**EXERCISE DIRECTIONS:** Going from the top of the listing below to the line that holds "入江 達也 | Time/Gap: +1:55 -> +1:16", reproduce each line exactly; no pictures.
Start of EXERCISE INPUTS
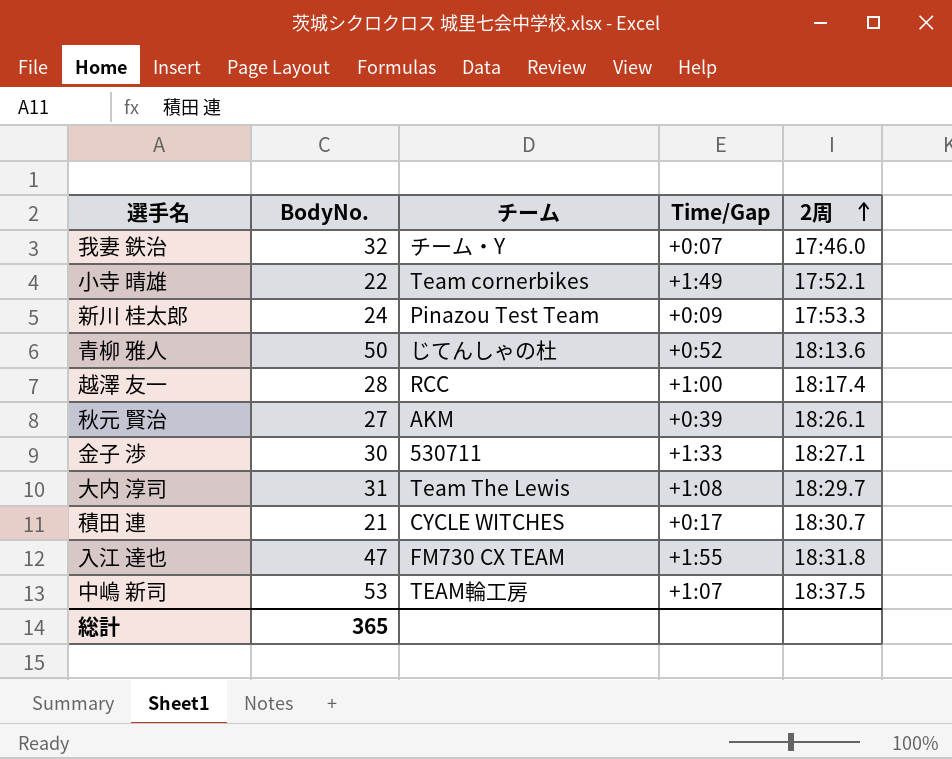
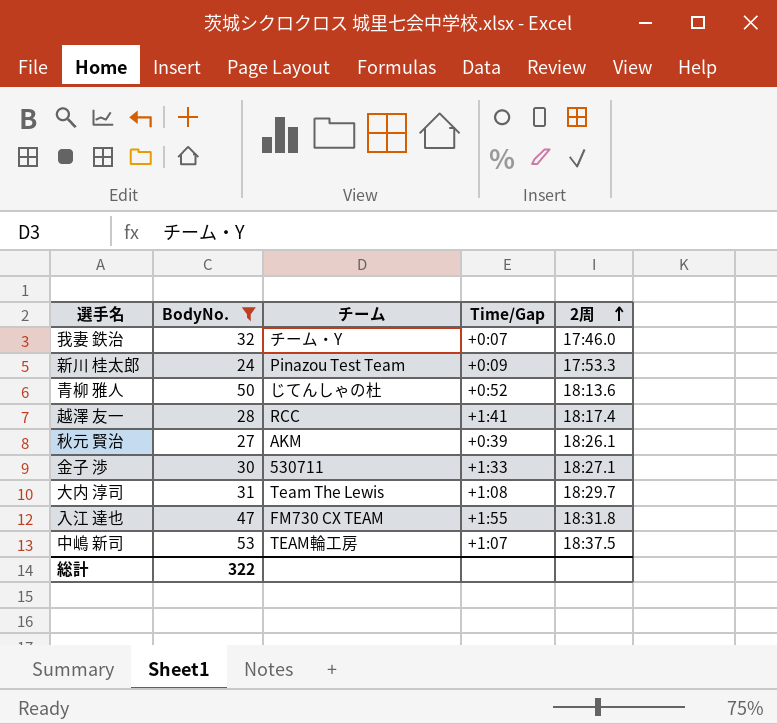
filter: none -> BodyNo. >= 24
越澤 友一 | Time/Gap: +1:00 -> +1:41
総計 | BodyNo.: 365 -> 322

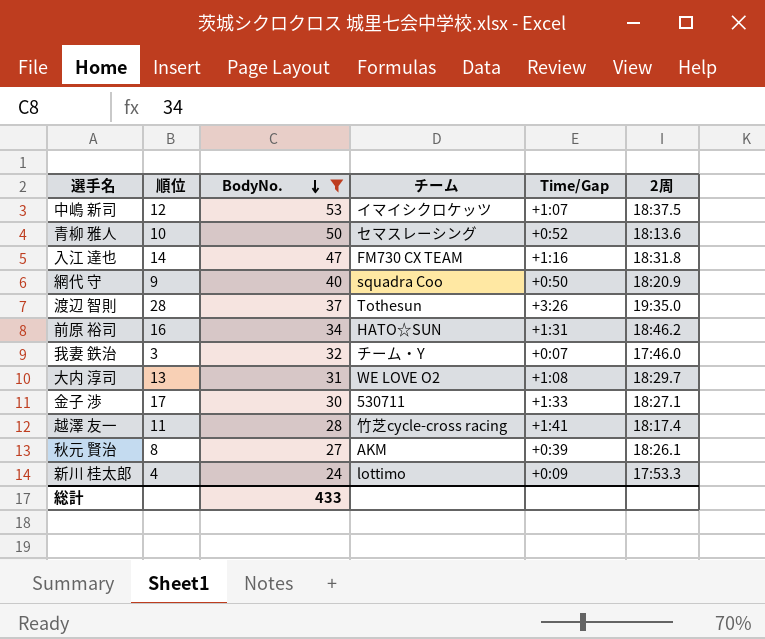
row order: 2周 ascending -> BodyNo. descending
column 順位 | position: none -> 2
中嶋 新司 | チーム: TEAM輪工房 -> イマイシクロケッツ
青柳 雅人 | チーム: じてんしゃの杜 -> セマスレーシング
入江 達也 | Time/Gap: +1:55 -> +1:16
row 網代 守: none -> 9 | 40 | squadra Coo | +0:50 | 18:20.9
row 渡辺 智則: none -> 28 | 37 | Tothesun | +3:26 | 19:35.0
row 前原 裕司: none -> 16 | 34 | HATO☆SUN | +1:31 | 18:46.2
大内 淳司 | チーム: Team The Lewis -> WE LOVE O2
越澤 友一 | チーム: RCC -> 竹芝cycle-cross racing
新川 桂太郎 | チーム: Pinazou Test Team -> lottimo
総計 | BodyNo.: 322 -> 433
End of EXERCISE INPUTS
**TASK RESULT:**
filter: none -> BodyNo. >= 24
越澤 友一 | Time/Gap: +1:00 -> +1:41
総計 | BodyNo.: 365 -> 322

row order: 2周 ascending -> BodyNo. descending
column 順位 | position: none -> 2
中嶋 新司 | チーム: TEAM輪工房 -> イマイシクロケッツ
青柳 雅人 | チーム: じてんしゃの杜 -> セマスレーシング
入江 達也 | Time/Gap: +1:55 -> +1:16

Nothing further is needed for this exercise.